Why I am Thankful for Period Piece Adaptations, Example Two: Bleak House (2005)

Last week we discussed Elizabeth Gaskell's North and South and I hope you remember me mentioning how she was friends with the maestro of industrial novels - Mr. Charles Dickens. Which led me to the next adaptation in this series: Bleak House (2005).

Yes, the story is a bit Bleak but the house is quite pleasant. Think of the "Iceland is nice and Greenland is full of ice" idea. In BLEAK house the house is charming, bright, and full of life whereas the story itself is filled with heartbreak, disease, death, secrets, lies, want, class division,  etc. I know what you are thinking : "Geeze,  Emily! I thought we were suppose to be swooning?" I respond: swooning can take place in the darkest of times, as seen in countless books. 

BUT FIRST - the background and synopsis of Bleak House (with attempts to avoid spoilers):

Charles Dickens released Bleak House from March 1852 to September 1853 in twenty monthly installments (each containing 32 pages of text and two illustrations by Phiz). Each issue cost one shilling, except for the final, which was a double-issue and cost two shillings.

The story revolves around a long-running court case: Jarndyce v Jarndyce (pronounce JARN- DICE not JARN-DIS - a common misconception), where a testator died having making several wills, thus tying up the courts for years to determine the rightful heir. The case has been known to ruin the lives that set their financial hopes upon it. In addition to Jarndyce v Jarndyce, there are other cases in the chancery that circle about and demonstrate the failures of the England's Court of Chancery and reinforce the need to reform.

Then there are the characters that take the theme to another level:

Lady Deadlock, a woman of refinement and  social status who has both a stake in the case Jarndyce v Jarndyce and has a dark secret that unfolds when she sees a particular handwriting. Her husband, Sir Leicester Deadlock, who is in an epic, yet unnecessary conflict, with his neighbor Lawrence Boythorn. Their lawyer, Mr. Tulkinghorn, is one of the villains of the piece, a scheming, manipulative, cruel man.
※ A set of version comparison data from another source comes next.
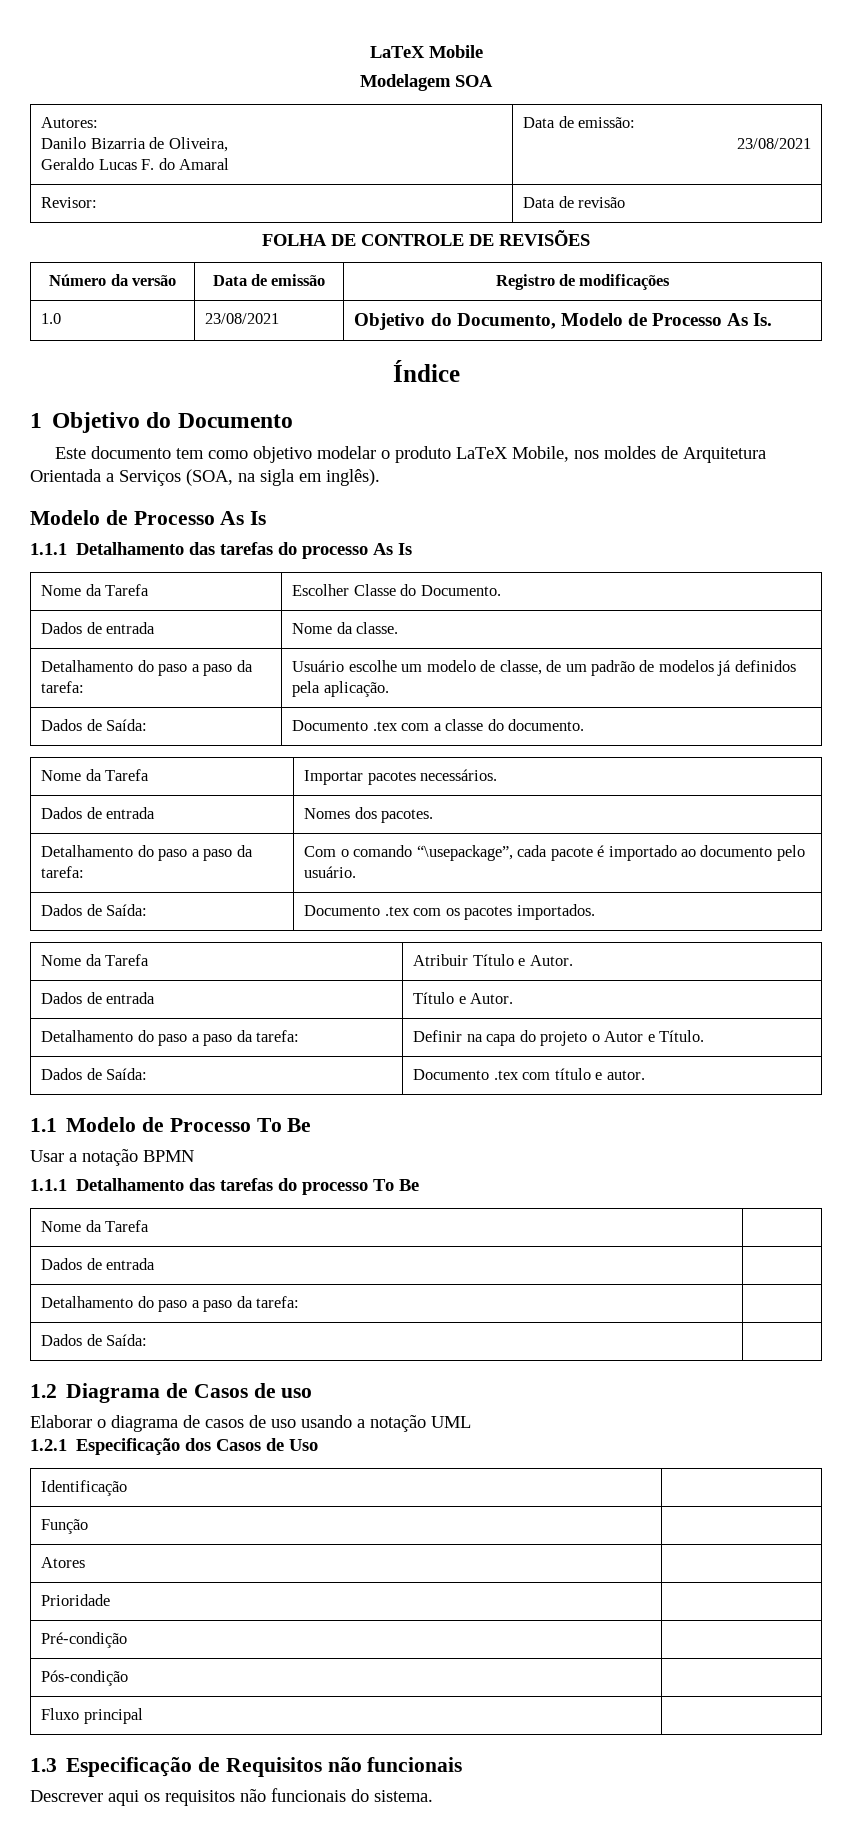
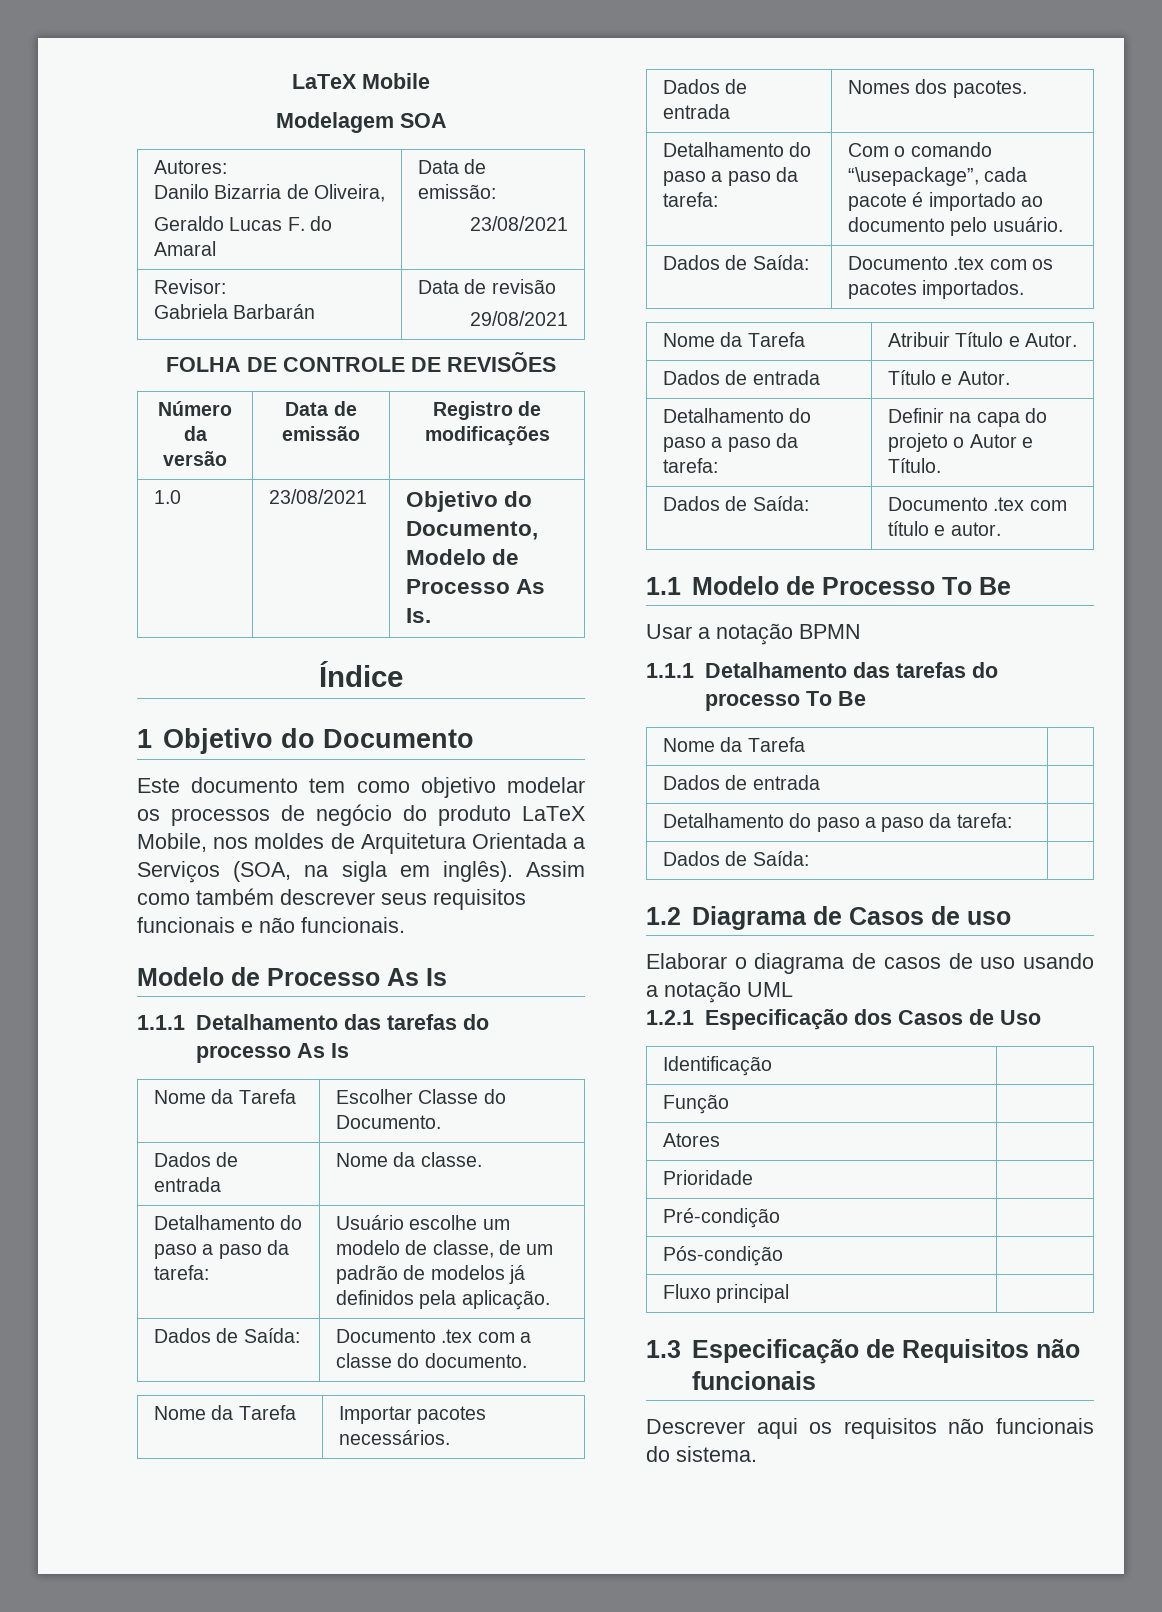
- Revisor: | Data de revisão
+ Revisor:
+ Gabriela Barbarán | Data de revisão
+ 29/08/2021
- Este documento tem como objetivo modelar o produto LaTeX Mobile, nos moldes de Arquitetura Orientada a Serviços (SOA, na sigla em inglês).
+ Este documento tem como objetivo modelar os processos de negócio do produto LaTeX Mobile, nos moldes de Arquitetura Orientada a Serviços (SOA, na sigla em inglês). Assim como também descrever seus requisitos funcionais e não funcionais.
John Jarndyce--not the Jarndyce of the case, but a relative and, though he does not care, another person with potential to be heir to the estate--takes on two wards of the case: Ada Clare and Richard Carstone - the later finds himself consumed by the case despite his guardian’s advice to set his future on a career instead of the case (that’s Harold Skimpole, a friend of Jarndyce, and a man who refuses to accept responsibility for anything - the most selfish of creatures). John Jarndyce employes the heroine of the story, Esther Summerson, an orphan raised without knowing the identity of her parents, to be the companion to Ms. Ada Clare (otherwise the whole situation would be scandalous and not proper as Ada Clare is a beautiful, young girl). Esther does not seek to know more about her family, but the truth is determined to find her. Through all of that, she finds a slew of potential husbands herself, including the dashing Dr. Woodcourt and Mr. Guppy, the ridiculous Kenge and Carboysh law clerk.

Other characters (but still not all of them) include: Nemo, the mysterious, law writer, Inspector Bucket - a detective called in to undertake several investigations throughout the novel, Krook, a rag and bottle merchant, who happens to have a curious collection of letters though he is known to be illiterate, Smallweed – a moneylender, and not well liked, Mr. George, a former soldier with dealings with a handful of characters in the story, Miss Flite, a bit of an eccentric who collects birds to be released on the day of judgement - her family was ruined by a case in the Chancery--an elderly eccentric obsessed with Chancery. Other characters are Jo, a homeless boy, who becomes a target due to his friendship with Nemo, Mr. Snagsby, who employed Nemo, and finds himself entangled with Tulkinghorn's and Bucket and doing their bidding. Wow… and that’s not everybody, but I think it gives you a sense of the characters and how their interactions drive the story.

Time for six visual reasons to entice you to watch this particular adaption (available on Netflix, Amazon Prime and Hulu Plus)


1. Anna Maxwell Martin (a name to learn, embrace, and admire) - is perfect even with marks on her face


2. Gillian Anderson, aka Dana Scully, gets to be a melancholy lady


3. Geekdom Abounds (in addition to Dana Scully): Wedge Antilles, Tyres, Owen Harper, Sally Sparrow, Captain Hatch / Sherlock Taxi Drive, Tywin Lannister


4. Gorgeous Production Design, Costumes, and Cinematography - just look at the trailer


 5. Adapted by Andrew Davies - Maestro of Period Piece Adaptations. Here is a sample, I repeat a sample, of his resume

6. It is bloody, Charles Dickens. Respect.